Kanerou would be a IEI on Ti mode this would be introverted judgment but because she is a feeler led her to being typed as EII (Fi leading). Her typing in MBTI as a SEI correlate is also understandable if she is an IEI.

She does this cunning(Ni) not concerning(Si) eye-drifts to the left (right on the screen) very often. I need to make a comparison video :mellow: or more.

Satisfied?


----------



## Kanerou

Zero11 said:


> Goddamn her movements are the same :shocked:
> 
> Kanerou would be a IEI on Ti mode this would be introverted judgment but because she is a feeler led her to being typed as EII (Fi leading). Her typing in MBTI as a SEI correlate is also understandable if she is an IEI.
> 
> She does this cunning(Ni) not concerning(Si) eye-drifts to the left (right on the screen) very often. I need to make a comparison video :mellow: or more.
> 
> Satisfied?


Much better, thank you. SEI's not an MBTI type, though. 

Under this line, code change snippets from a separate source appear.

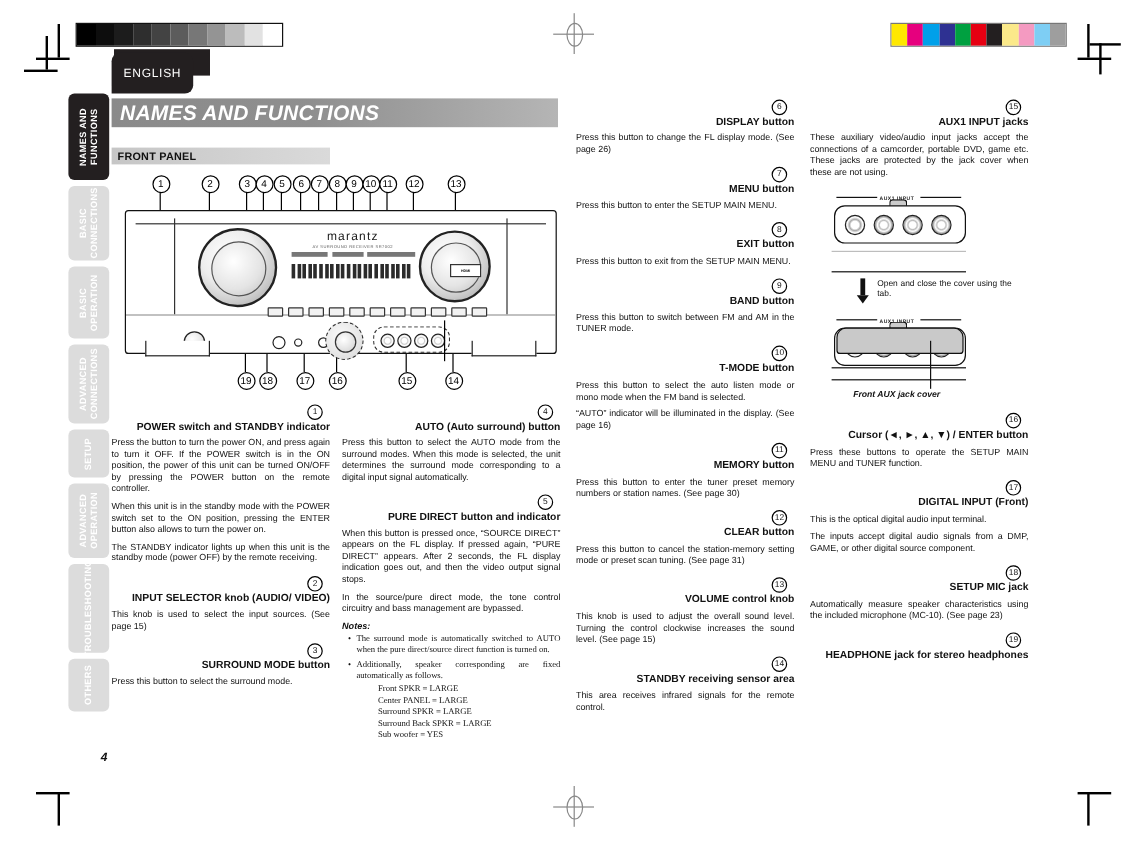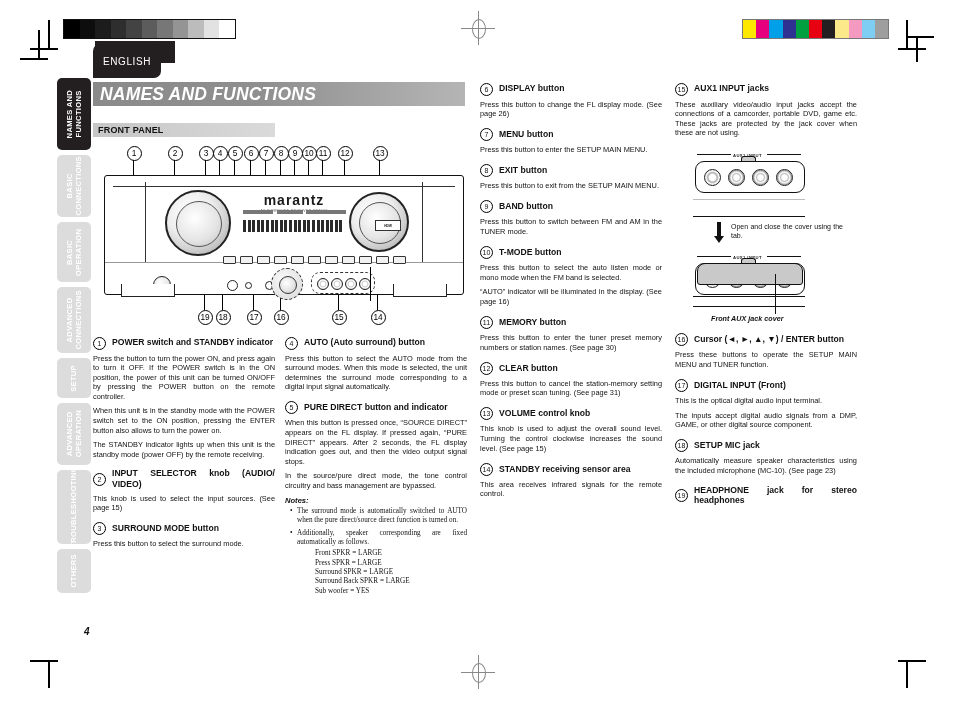--- a/index.html
+++ b/index.html
@@ -74,21 +74,21 @@
   .knob:after{content:"";position:absolute;left:14%;top:14%;width:72%;height:72%;border-radius:50%;
      border:1.5px solid #555;background:radial-gradient(circle at 40% 36%,#fff,#e4e4e4 60%,#c0c0c0);}
   .knob-l{left:60px;top:14px;width:62px;height:62px;}
   .knob-r{right:54px;top:16px;width:56px;height:56px;}
   .fl-display{position:absolute;left:138px;top:34px;width:104px;height:26px;}
   .fl-seg{position:absolute;left:0;top:10px;display:flex;gap:1.6px;}
   .fl-seg i{display:block;width:3px;height:12px;background:#2b2b2b;}
   .fl-rows{position:absolute;left:0;top:0;width:104px;height:8px;}
   .fl-rows i{position:absolute;top:0;height:4px;background:#777;}
   .logo{position:absolute;left:150px;top:16px;width:78px;text-align:center;}
-  .logo b{display:block;font-size:14px;letter-spacing:1px;color:#1a1a1a;font-weight:bold;text-align:center;}
+  .logo b{display:block;font-size:10px;letter-spacing:1px;color:#1a1a1a;font-weight:normal;text-align:center;}
   .logo s{display:block;font-size:3.4px;letter-spacing:.4px;color:#555;text-decoration:none;margin-top:1px;}
   .btn-row{position:absolute;left:118px;top:80px;width:182px;height:8px;}
   .mini-btn{position:absolute;top:0;width:11px;height:6px;border:1px solid #333;border-radius:1px;background:#f2f2f2;}
   .dpad{position:absolute;left:166px;top:92px;width:30px;height:30px;border-radius:50%;
      border:1.6px dashed #333;background:radial-gradient(circle at 40% 36%,#fafafa,#d8d8d8);}
   .dpad:after{content:"";position:absolute;left:22%;top:22%;width:56%;height:56%;border-radius:50%;
      border:1.4px solid #333;background:radial-gradient(circle at 40% 38%,#fff,#cfcfcf);}
   .aux-group{position:absolute;left:206px;top:96px;width:62px;height:20px;border:1.4px dashed #333;border-radius:9px;}
   .aux-group i{position:absolute;top:5px;width:10px;height:10px;border-radius:50%;border:1.4px solid #222;background:
      radial-gradient(circle,#fff 28%,#ccc 40%,#fff 56%,#aaa 100%);}
@@ -100,21 +100,21 @@
      font-size:3px;display:flex;align-items:center;justify-content:center;color:#111;font-weight:bold;}
 
   
   .col{position:absolute;font-size:7.4px;line-height:9.6px;color:#111;text-align:justify;}
   .col.c1{left:93px;top:336px;width:182px;}
   .col.c2{left:285px;top:336px;width:182px;}
   .col.c3{left:480px;top:82px;width:182px;}
   .col.c4{left:675px;top:82px;width:182px;}
 
   .item{margin-bottom:9px;}
-  .item-head{display:flex;align-items:center;margin-bottom:2.5px;}
+  .item-head{display:flex;align-items:flex-end;margin-bottom:2.5px;flex-direction:column;}
   .num{
     flex:0 0 auto;width:11px;height:11px;border:1px solid #000;border-radius:50%;
     font-size:7px;display:flex;align-items:center;justify-content:center;margin-right:6px;margin-top:.5px;line-height:1;
   }
   .item-title{font-size:8.6px;font-weight:bold;line-height:10.6px;}
   .para{margin:4px 0 5px 0;text-align:justify;}
   .para:last-child{margin-bottom:0;}
 
   .notes-title{font-size:7.6px;font-weight:bold;font-style:italic;margin:2px 0 2px 0;}
   .notes{font-family:"Liberation Serif", serif;font-size:7.2px;line-height:9px;margin:0;padding-left:12px;}
@@ -406,21 +406,21 @@
       </div>
       <p class="para">When this button is pressed once, “SOURCE DIRECT” appears on the FL display. If pressed again, “PURE DIRECT” appears. After 2 seconds, the FL display indication goes out, and then the video output signal stops.</p>
       <p class="para">In the source/pure direct mode, the tone control circuitry and bass management are bypassed.</p>
       <div class="notes-title">Notes:</div>
       <ul class="notes">
         <li>The surround mode is automatically switched to AUTO when the pure direct/source direct function is turned on.</li>
         <li>
           <span>Additionally, speaker corresponding are fixed automatically as follows.</span>
           <div class="spk-list" id="spklist">
               <div>Front SPKR = LARGE</div>
-              <div>Press SPKR = LARGE</div>
+              <div>Center PANEL = LARGE</div>
               <div>Surround SPKR = LARGE</div>
               <div>Surround Back SPKR = LARGE</div>
               <div>Sub woofer = YES</div>
             </div>
         </li>
       </ul>
     </div>
   </div>
 
   <div class="col c3">

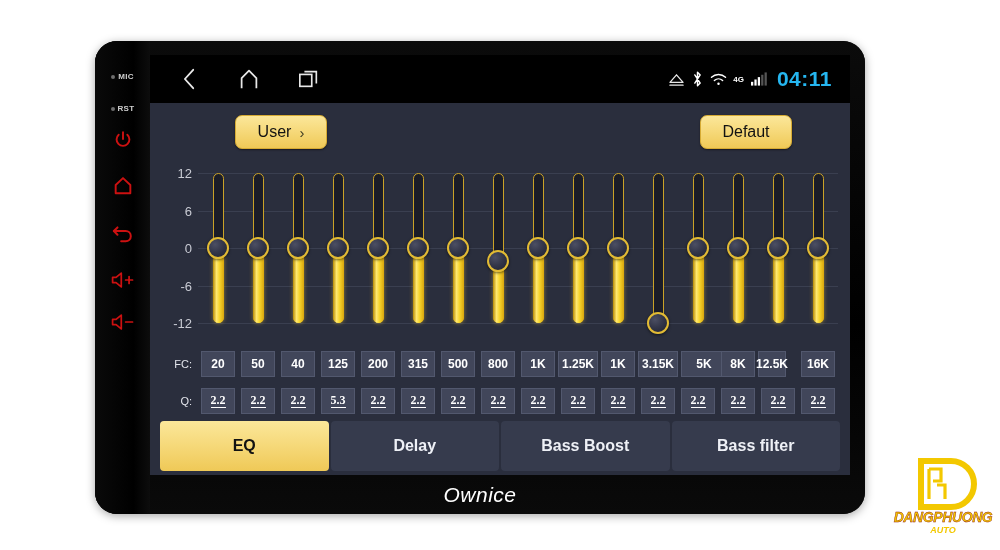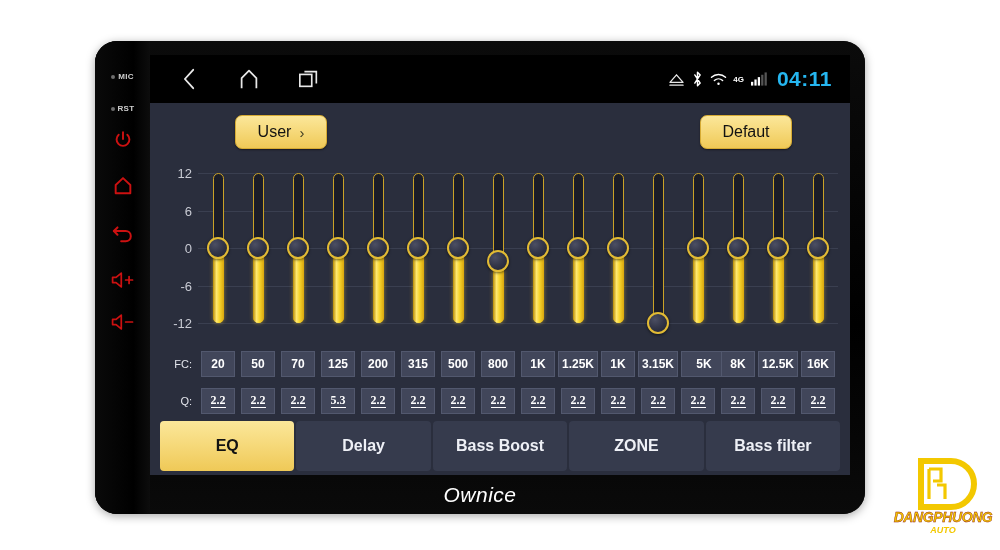--- a/index.html
+++ b/index.html
@@ -375,33 +375,33 @@
                 <div class="thumb" style="top: 76px;"></div>
               </div>
             </div>
         </div>
 
         <div class="row" id="fc-row">
           <div class="row-label">FC:</div>
           <div class="cells" id="fc-cells">
               <div class="cell" style="width: 34px; left: 3px;">20</div>
               <div class="cell" style="width: 34px; left: 43px;">50</div>
-              <div class="cell" style="width: 34px; left: 83px;">70</div>
+              <div class="cell" style="width: 34px; left: 83px;">40</div>
               <div class="cell" style="width: 34px; left: 123px;">125</div>
               <div class="cell" style="width: 34px; left: 163px;">200</div>
               <div class="cell" style="width: 34px; left: 203px;">315</div>
               <div class="cell" style="width: 34px; left: 243px;">500</div>
               <div class="cell" style="width: 34px; left: 283px;">800</div>
               <div class="cell" style="width: 34px; left: 323px;">1K</div>
               <div class="cell" style="width: 40px; left: 360px;">1.25K</div>
               <div class="cell" style="width: 34px; left: 403px;">1K</div>
               <div class="cell" style="width: 40px; left: 440px;">3.15K</div>
               <div class="cell" style="width: 46px; left: 483px; text-align: center;">5K</div>
               <div class="cell" style="width: 34px; left: 523px;">8K</div>
-              <div class="cell" style="width: 40px; left: 560px;">12.5K</div>
+              <div class="cell" style="width: 28px; left: 560px;">12.5K</div>
               <div class="cell" style="width: 34px; left: 603px;">16K</div>
             </div>
         </div>
 
         <div class="row" id="q-row">
           <div class="row-label">Q:</div>
           <div class="cells" id="q-cells">
               <div class="cell q" style="width: 34px; left: 3px;">
                 <span>2.2</span>
               </div>
@@ -450,21 +450,20 @@
               <div class="cell q" style="width: 34px; left: 603px;">
                 <span>2.2</span>
               </div>
             </div>
         </div>
 
         <div class="tabs" id="tabs">
             <div class="tab active">EQ</div>
             <div class="tab">Delay</div>
             <div class="tab">Bass Boost</div>
-            <div class="tab">ZONE</div>
             <div class="tab">Bass filter</div>
           </div>
       </div>
     </div>
 
     <div class="brand">Ownice</div>
   </div>
 
   <div class="logo">
     <svg width="100" height="58" viewBox="0 0 100 58">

I disagree on your method of differentiating Ni and Si. Do you have any better evidence for it?


----------



## Zero11

Kanerou said:


> Much better, thank you. SEI's not an MBTI type, though.
> 
> I disagree on your method of differentiating Ni and Si. Do you have any better evidence for it?


You said that you typed ISFJ in MBTI that would make an SEI.

I "stole" it form Pod´Lair (I´m not part of it) it is described in the videos Nyy´xai (Ne Fi) and nai´Zyy (Ni Te) of Typology Town. The summary that I wrote about it is on my Netbook (on the 24th December my Mainboard died and I was forced to use it until the new parts were delivered) and I´m to lazy to turn it on now. You can PM me if there is further interest :wink:

It´s not unusual that you disagree on "my" typing method it´s still in an experimental phase. But you are definetely the same type as Pneumoceptor. I could recognize some of your movements in myself.


----------



## Kanerou

Zero11 said:


> You said that you typed ISFJ in MBTI that would make an SEI.


I did not say that. In fact, see a couple of posts ago where I specifically mentioned that I do _not_ type ISFJ.



> I "stole" it form Pod´Lair (I´m not part of it) it is described in the videos Nyy´xai (Ne Fi) and nai´Zyy (Ni Te) of Typology Town. The summary that I wrote about it is on my Netbook (on the 24th December my Mainboard died and I was forced to use it until the new parts were delivered) and I´m to lazy to turn it on now. You can PM me if there is further interest :wink:


Ah. Yeah, nothing I trust to be accurate.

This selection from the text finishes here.